● **EXERCISE PROMPT**: Search the data for the string "Modern" and extract every line where it appears.

● **Edit tracking data**:
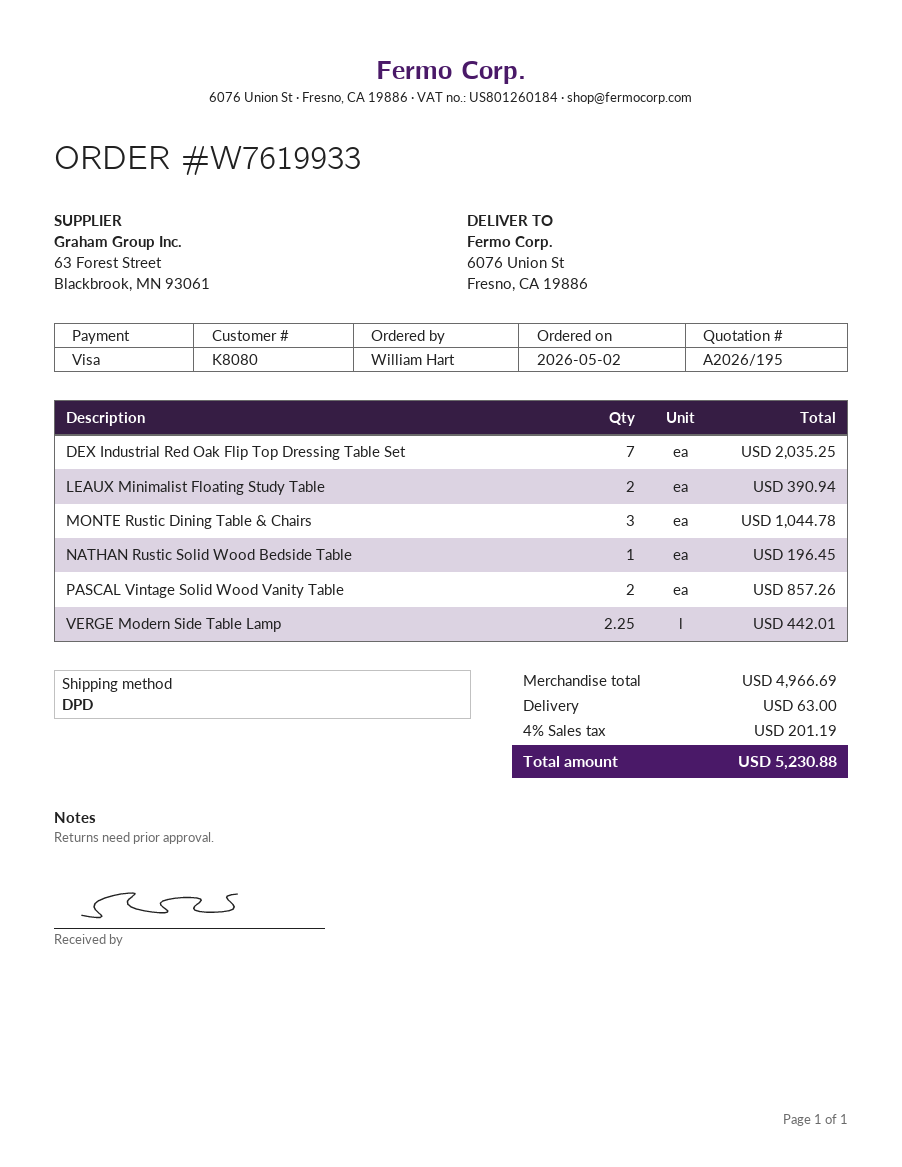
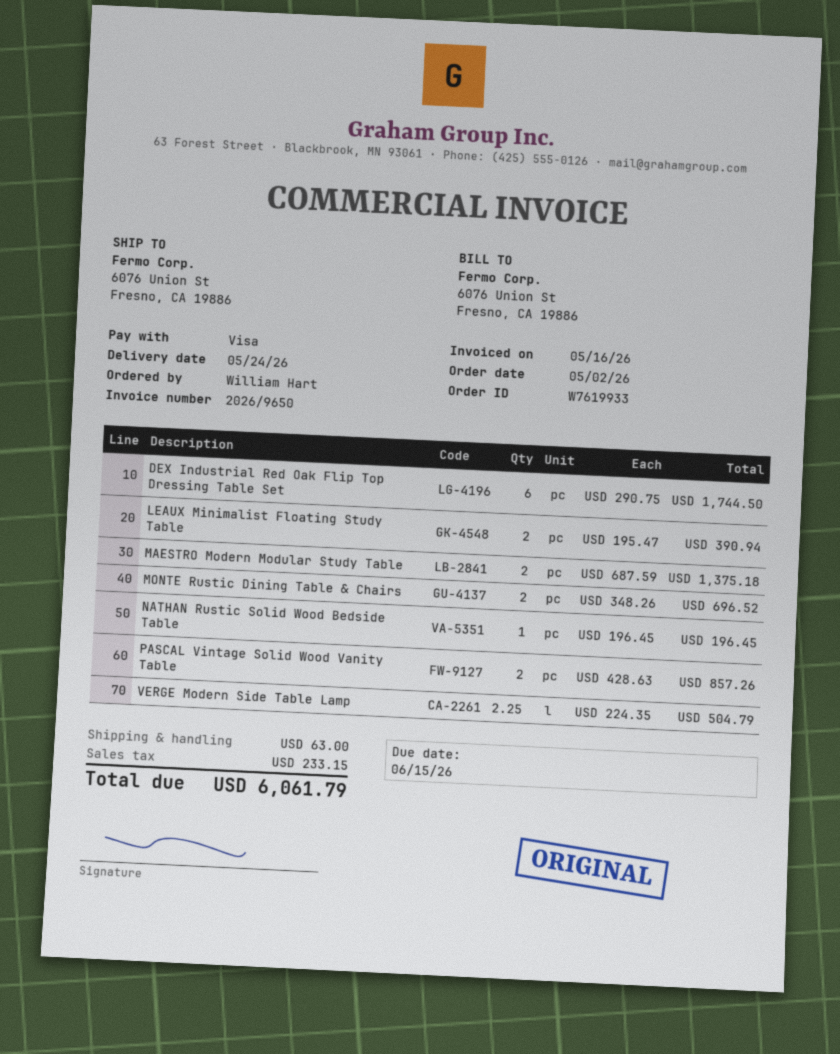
DEX Industrial Red Oak Flip Top Dressing Table Set: 7 for 2035.25 -> 6 for 1744.50
MONTE Rustic Dining Table & Chairs: 3 for 1044.78 -> 2 for 696.52
VERGE Modern Side Table Lamp: 2.25 for 442.01 -> 2.25 for 504.79
MAESTRO Modern Modular Study Table: none -> 2 for 1375.18
tax: 201.19 -> 233.15
total: 5230.88 -> 6061.79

● **TASK RESPONSE**:
VERGE Modern Side Table Lamp: 2.25 for 442.01 -> 2.25 for 504.79
MAESTRO Modern Modular Study Table: none -> 2 for 1375.18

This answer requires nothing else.